• TO DO: Restate the records below word for word, and omit the images they hold.

Version comparison data:

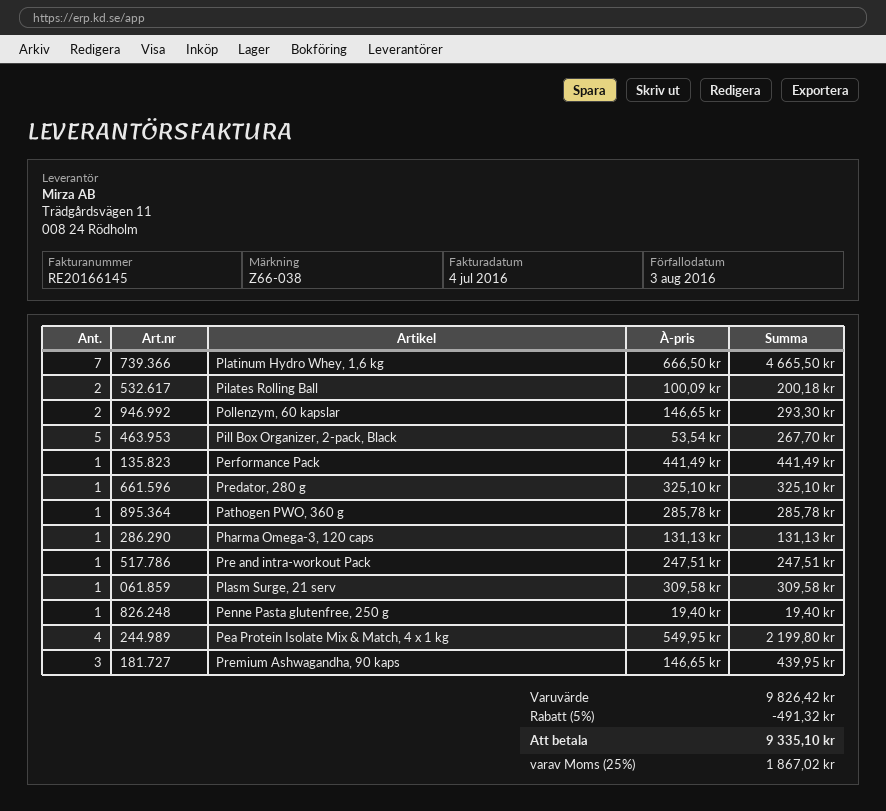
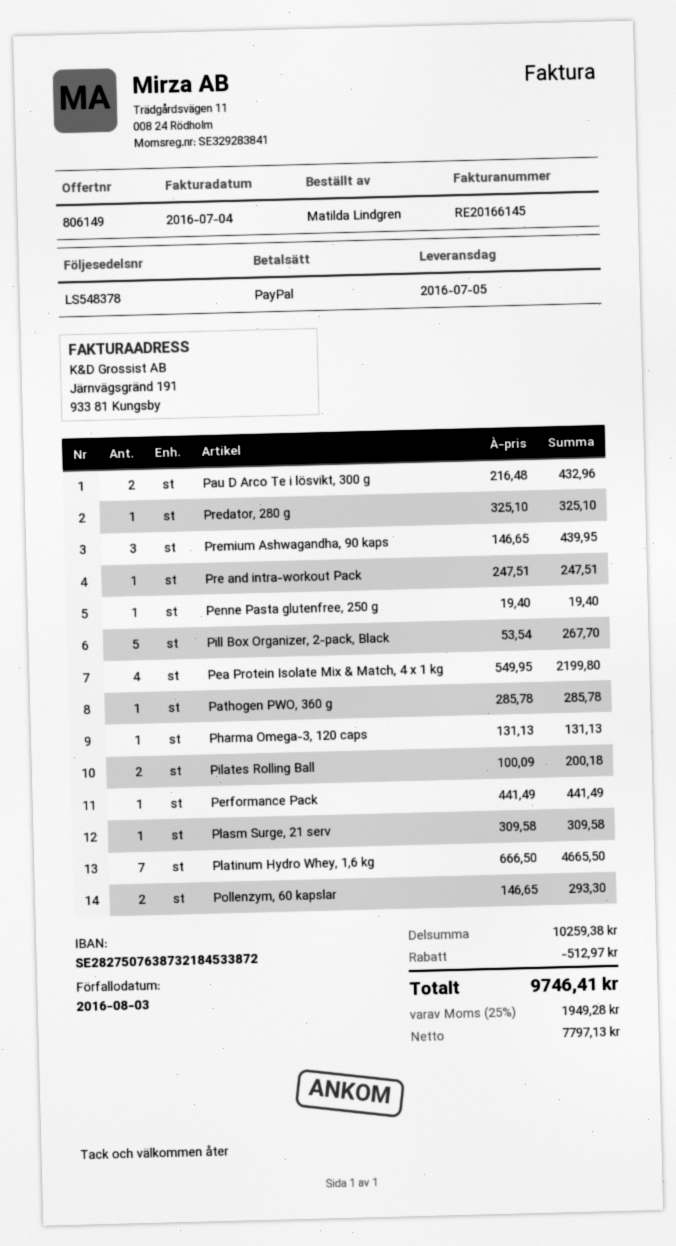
Pau D Arco Te i lösvikt, 300 g: none -> 2 x 216.48 = 432.96
subtotal: 9826.42 -> 10259.38
discount: 491.32 -> 512.97
tax: 25% = 1867.02 -> 25% = 1949.28
total: 9335.10 -> 9746.41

• PROBLEM SOLUTION:
Pau D Arco Te i lösvikt, 300 g: none -> 2 x 216.48 = 432.96
subtotal: 9826.42 -> 10259.38
discount: 491.32 -> 512.97
tax: 25% = 1867.02 -> 25% = 1949.28
total: 9335.10 -> 9746.41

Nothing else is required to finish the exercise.